Robert Frank se met alors au cinéma. En 1959, il tourne «Pull my daisy» avec Alfred Leslie. Ce film de 28 minutes montre l’adaptation du troisième acte d’une pièce non jouée de Jack Kerouac, commentée par l’auteur lui-même. Robert Frank opte ensuite pour la vidéo. Son travail prend de plus en plus un aspect expérimental.

Au début des années 70, le chemin de Robert Frank croise le chemin des – alors – très sulfureux Rolling Stones. C’est lui qui signe les photos de la pochette du double album «Exile on Main Street», et lui que les Stones sollicitent pour tourner un documentaire sur leur tournée américaine de 1972.

Le résultat s’appelle «Cocksucker Blues», et donne corps à la fameuse Trinité rock’n’rollienne: sexe, drogue et rock n’roll.
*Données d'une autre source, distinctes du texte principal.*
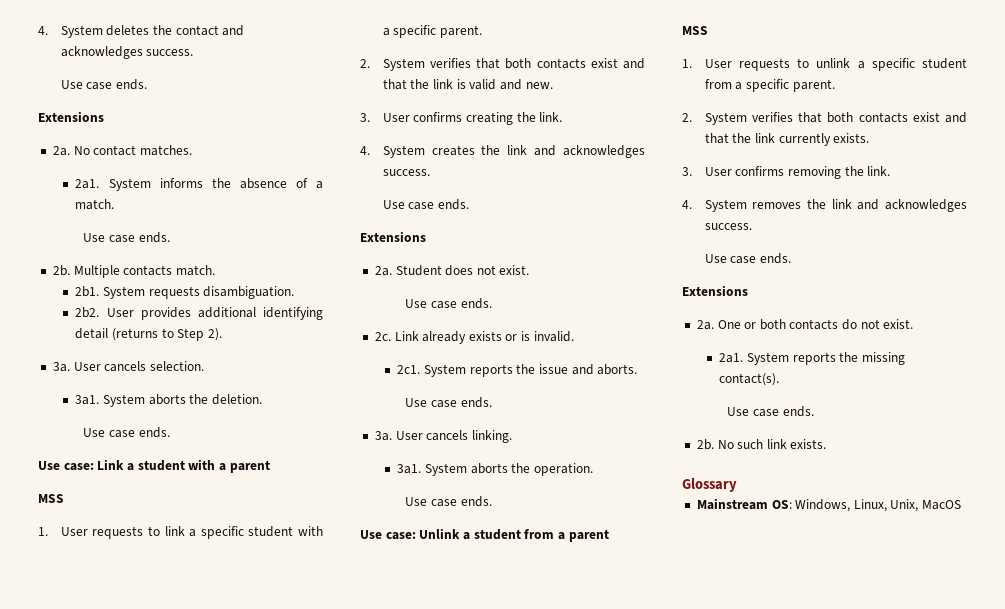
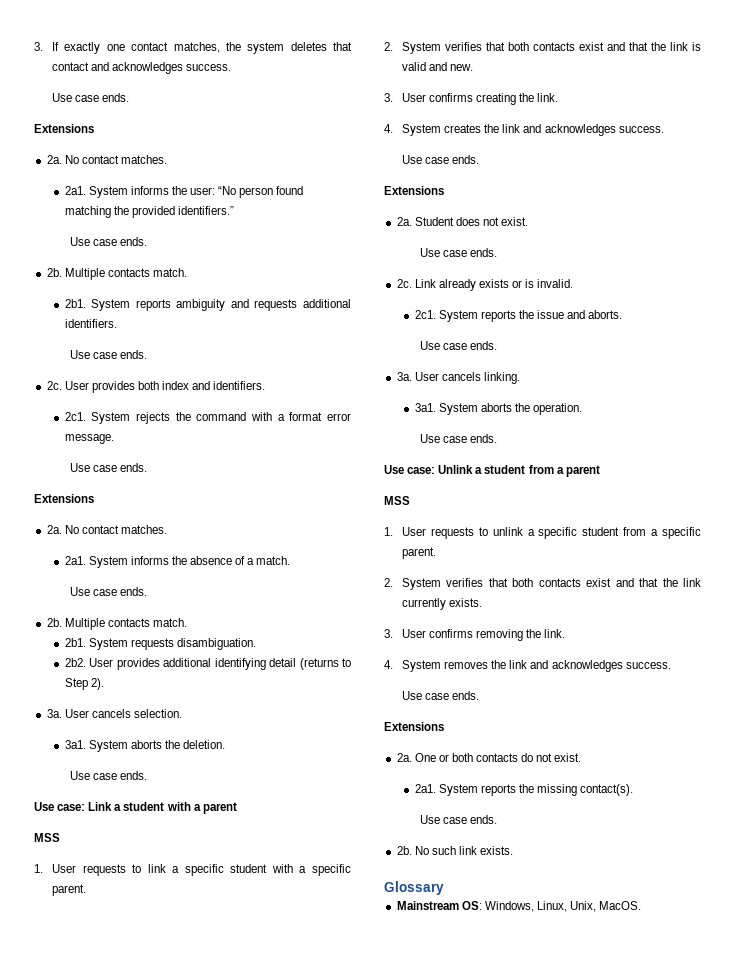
- 4. System deletes the contact and acknowledges success.
+ 3. If exactly one contact matches, the system deletes that contact and acknowledges success.
+ 2a1. System informs the user: “No person found matching the provided identifiers.”
+ Use case ends.
+ 2b. Multiple contacts match.
+ 2b1. System reports ambiguity and requests additional identifiers.
+ Use case ends.
+ 2c. User provides both index and identifiers.
+ 2c1. System rejects the command with a format error message.
+ Use case ends.
+ Extensions
+ 2a. No contact matches.
- Mainstream OS: Windows, Linux, Unix, MacOS
+ Mainstream OS: Windows, Linux, Unix, MacOS.

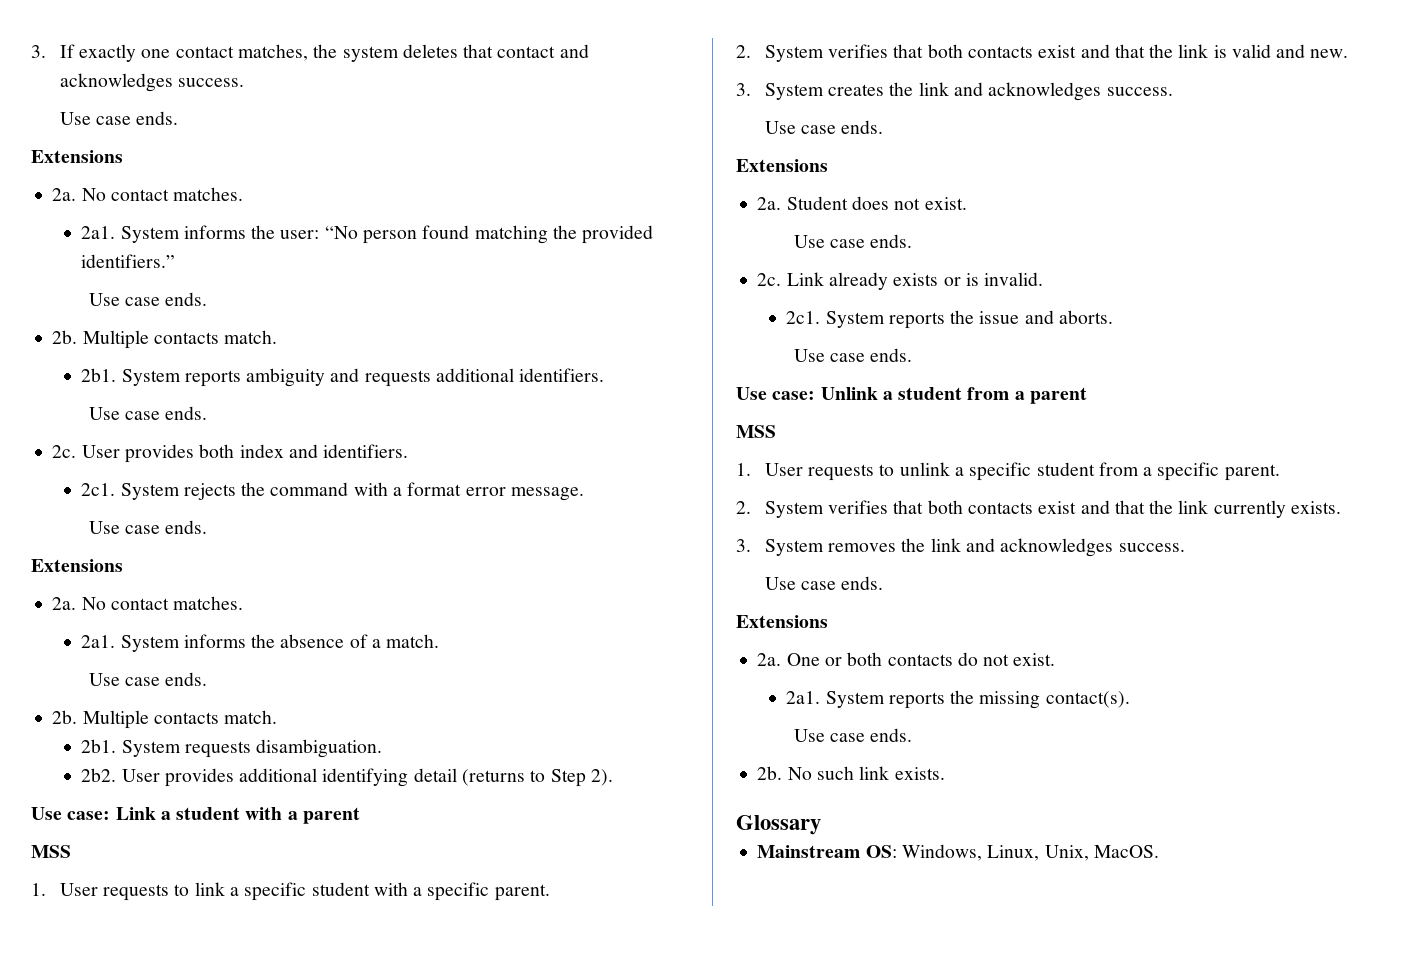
- 3a. User cancels selection.
- 3a1. System aborts the deletion.
- Use case ends.
- 3. User confirms creating the link.
- 4. System creates the link and acknowledges success.
+ 3. System creates the link and acknowledges success.
- 3a. User cancels linking.
- 3a1. System aborts the operation.
- Use case ends.
- 3. User confirms removing the link.
- 4. System removes the link and acknowledges success.
+ 3. System removes the link and acknowledges success.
A un tel point que Jagger et sa bande interdiront la publication du film.

Un film qui deviendra donc nécessairement ‘culte’, et qui sortira de l’ombre de temps en temps: ainsi, en 1999, lors du festival ‘Visions du réel’ de Nyon, ou, ces jours à la Tate Modern. Inutile de préciser que, par ailleurs, Internet en propose des versions DVD à la légalité sans doute discutable…

Repli sur soi

Avec les années 70, Robert Frank revient également à la photo. C’est désormais sa propre existence qu’il fixe sur pellicule, retiré avec l’artiste June Leaf, sa deuxième épouse, à Mabou, un endroit isolé de Nouvelle-Ecosse (Canada). Il publie «The lines of My Hand», un livre rétrospectif qu’il retravaillera en 1989.
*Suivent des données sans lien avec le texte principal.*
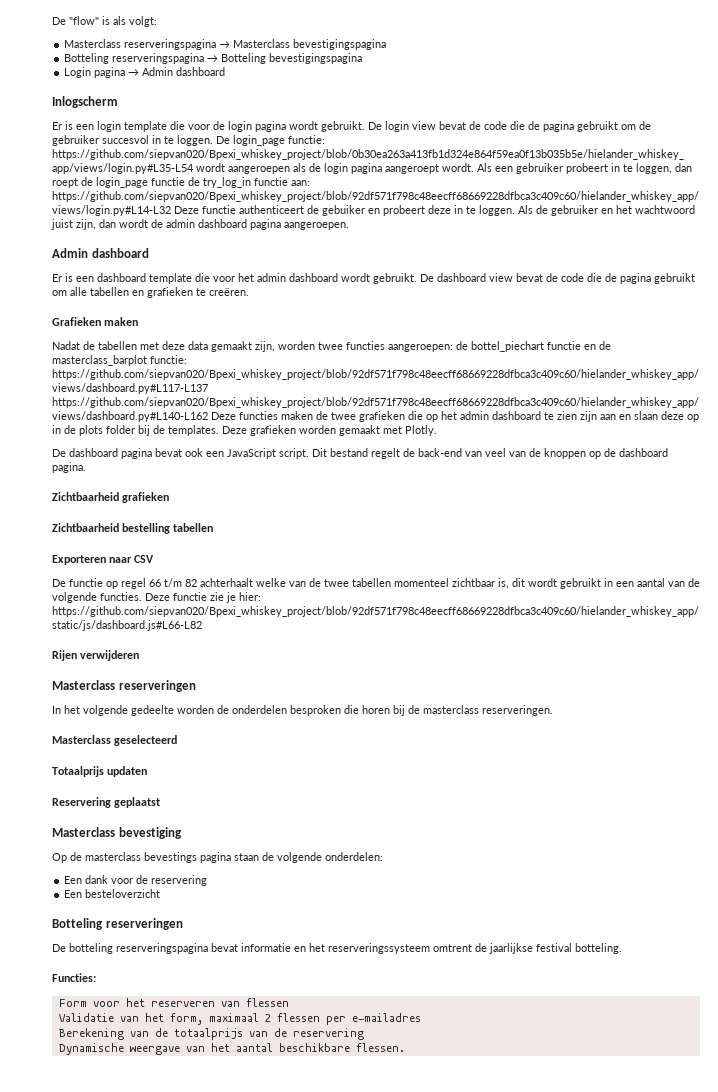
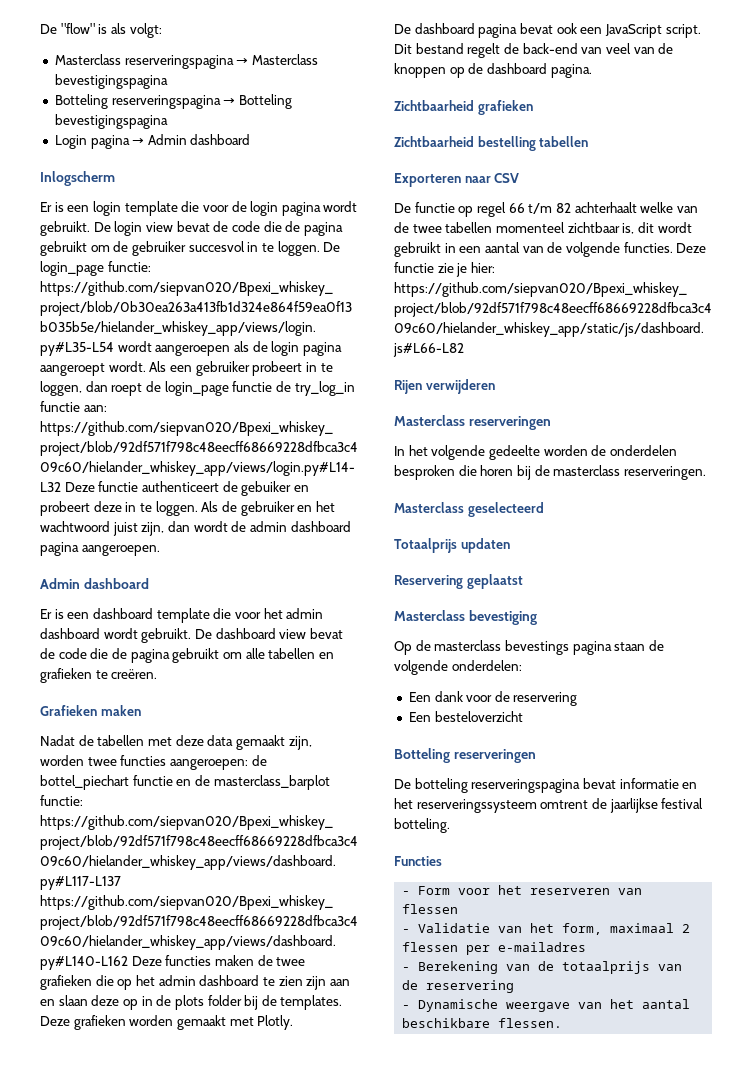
- Functies:
- Form voor het reserveren van flessen
+ Functies
+ - Form voor het reserveren van flessen
- Validatie van het form, maximaal 2 flessen per e-mailadres
+ - Validatie van het form, maximaal 2 flessen per e-mailadres
- Berekening van de totaalprijs van de reservering
+ - Berekening van de totaalprijs van de reservering
- Dynamische weergave van het aantal beschikbare flessen.
+ - Dynamische weergave van het aantal beschikbare flessen.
Il donne du volume à ses images, dont certaines se transforment en sculptures. Tas de photos percées par un long clou, clichés peints ou couverts d’inscriptions, collages, montages: ces travaux sont marqués par des éléments de sa vie privée, comme la mort accidentelle de sa fille en 1974.

Des honneurs à la pelle!

En 1994, Robert Frank est le premier photographe à connaître de son vivant l’honneur d’être exposé à la National Gallery of Art de Washington avec «Moving Out». Après une escale à Yokohama, cette rétrospective s’arrête au Kunsthaus de Zurich (qui lui consacre déjà en 1976 un exposition), avant Amsterdam, New York et Los Angeles.

Frank, qui garde le contact avec son pays, fait don de plusieurs images à la Fondation suisse pour la photographie.
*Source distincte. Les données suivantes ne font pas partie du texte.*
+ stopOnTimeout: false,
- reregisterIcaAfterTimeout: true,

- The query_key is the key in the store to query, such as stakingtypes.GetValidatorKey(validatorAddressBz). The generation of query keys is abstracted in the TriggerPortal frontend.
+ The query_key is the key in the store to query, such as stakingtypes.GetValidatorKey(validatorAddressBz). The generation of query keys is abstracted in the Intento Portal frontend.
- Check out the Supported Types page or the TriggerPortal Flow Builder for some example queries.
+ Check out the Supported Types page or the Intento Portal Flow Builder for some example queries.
De temps à autre, il fait des apparitions remarquées en Suisse, comme au Festival ‘Visions du Réel’ à Nyon en 1999, ou, en 2002, invité par l’Arteplage mobile du Jura d’Expo.02 pour illustrer avec Jean-Luc Godard et Dieter Roth le chapitre «Gloire et misère de la Suisse».

Fera-t-il le déplacement de Winterthour lorsque le Musée de la photographie reprendra l’exposition de la Tate Modern, en la complétant avec ses propres archives? Réponse en septembre 2005.

swissinfo et les agences

A l’occasion des 80 ans de Robert Frank, la ‘Tate Gallery Modern’ à Londres propose «Robert Frank: Storylines», à voir jusqu’au 23 janvier.
270 photographies, dont 150 n’ont jamais été montrées hors des Etats-Unis.
Une exposition qui sera reprise et complétée au Musée de la photographie de Winterthour du 3 septembre au 20 novembre 2005.

– Robert Frank, né à Zurich en 1924 et émigré aux USA en 1947, a marqué l’histoire de la photographie avec son ouvrage «The Americans».

– Il s’est également consacré au cinéma : «Pull my daisy» (1959) ou le sulfureux «Cocksucker Blues» (1972).

– Il est revenu plusieurs fois en Suisse, par exemple lors du festival ‘Visions du Réel’ (1999) ou d’Expo.02 (2002).